Taking on a role that was previously filled by someone else comes with a history. One of the best things you can do is learn the history. And then remember it is now history. You are not here to fill someone else’s shoes.

Ask some simple questions of the person who hired you, for example:

  1. What did my predecessor bring to this role that will add the most value for you if I make it my focus for now?
  2. Were there any processes you had put in place that you want us to continue?
  3. What was it about me that made you choose me for the role?
  4. What are you hoping I will bring to the role?
  5. How do you recommend I fill their shoes and also bring my own skills to the role?

Remind yourself that you were chosen for what you bring that, perhaps, is a whole new direction to the role. This was certainly the case for a client I’ve been working with. He has been asked to take on Chairmanship of his professional organisation for the next 18 months. It’s a big role with high visibility. The previous holder of the Chair was in the role for a long time and is an outstanding thought-leader. And so is my client; that is exactly why the Committee knew he’d be the right choice. As I said to him when we were discussing it ‘Do you think they want the Chairperson to succeed or fail?’ There is no way a role of this importance would be offered to someone who can’t, more than adequately, ‘fill those shoes.’

This is really about you questioning your own history

When you challenge the language you tell yourself, you can change the story you make into your truth. The very idea that you would need to emulate someone else, is about convincing yourself that you don’t have anything to bring to the role that is new. Perish the thought you might actually be better than your predecessor, that you might not want to fill their shoes. You wouldn’t dream of suggesting that you might have a better idea. That is the language of your imposter mindset and it does not serve you. It’s forcing you into filling all sorts of uncomfortable shoes.

How about changing this mindset approach? How about if you you consider what you bring to your role, your clients or team, without comparing it to what came before? If you look at the qualities and experience you bring and the answers to the questions I wrote above, that made you feel a bit uncomfortable? The results might surprise you. Pleasantly.

Go on. I dare you. Bring your own shoes.

If you’d like to book a one-to-one coaching session with me, to talk about how we can challenge your mindset you can book here

Dinah

3 thoughts on “Bring your own shoes!”

  1. Great piece. Have learnt a lot from this article.

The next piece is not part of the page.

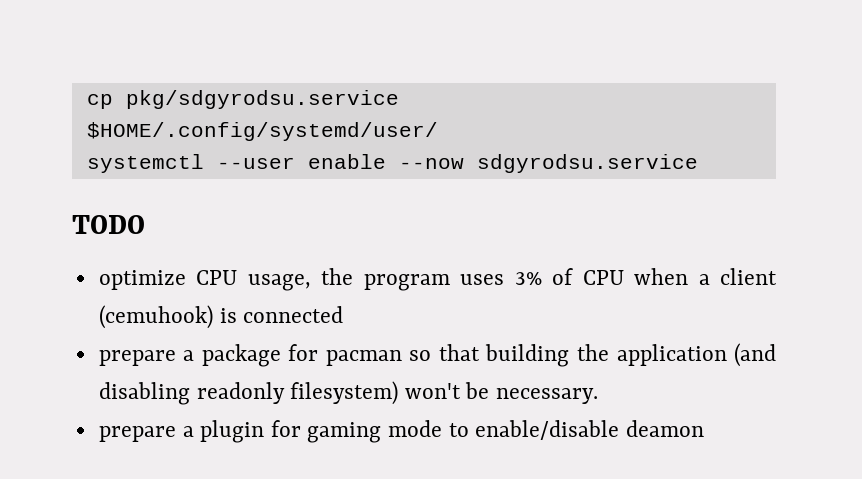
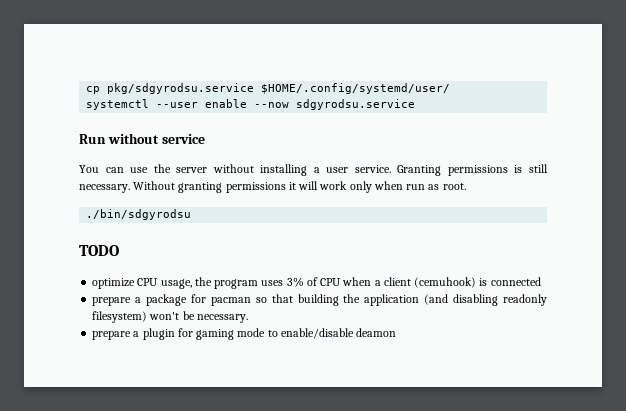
(698, 163) none -> [79,133,205,144] [79,164,548,176] [79,181,466,193] [86,209,192,220] // Run without service // You can use the server without installing a user service. Granting permissions is still necessary. Without granting permissions it will work only when run as root. // ./bin/sdgyrodsu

    Dina, I come from Africa, specifically Ghana. Its sometimes sad how a lot of workers flood their work space with their own methods with little or completely without recourse to best practices and acceptance for upgrading. It gets even worse when the very Organisation that hires your service “……don’t want your own shoes”. It wants you to walk in the shoes of the old.

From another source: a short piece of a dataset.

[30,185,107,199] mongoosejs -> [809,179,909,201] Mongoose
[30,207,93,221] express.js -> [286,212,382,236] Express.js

    What advise should I give to someone who finds him or herself in this dilemma?

    1. DinahLiversidge

      Hi Roland, thank you for your question. This is an interesting situation and one that requires consideration for all sides. Often, we keep doing things the same way because they work. It is easy to forget this when we come along with our new ideas. We can learn a great deal from the way things have ‘always been done’ and thus, learn from those who went before us and trust they have found the best way. Once we have established our reputation for learning, listening and doing what we are asked, then perhaps we will be asked if we think there are ways we can improve. Who knows, if we are open minded and learn, we might discover that their way was, indeed the best way.
      And, at the same time, we can still bring our own shoes, by owning who we are and what we stand for in our values and the way we behave.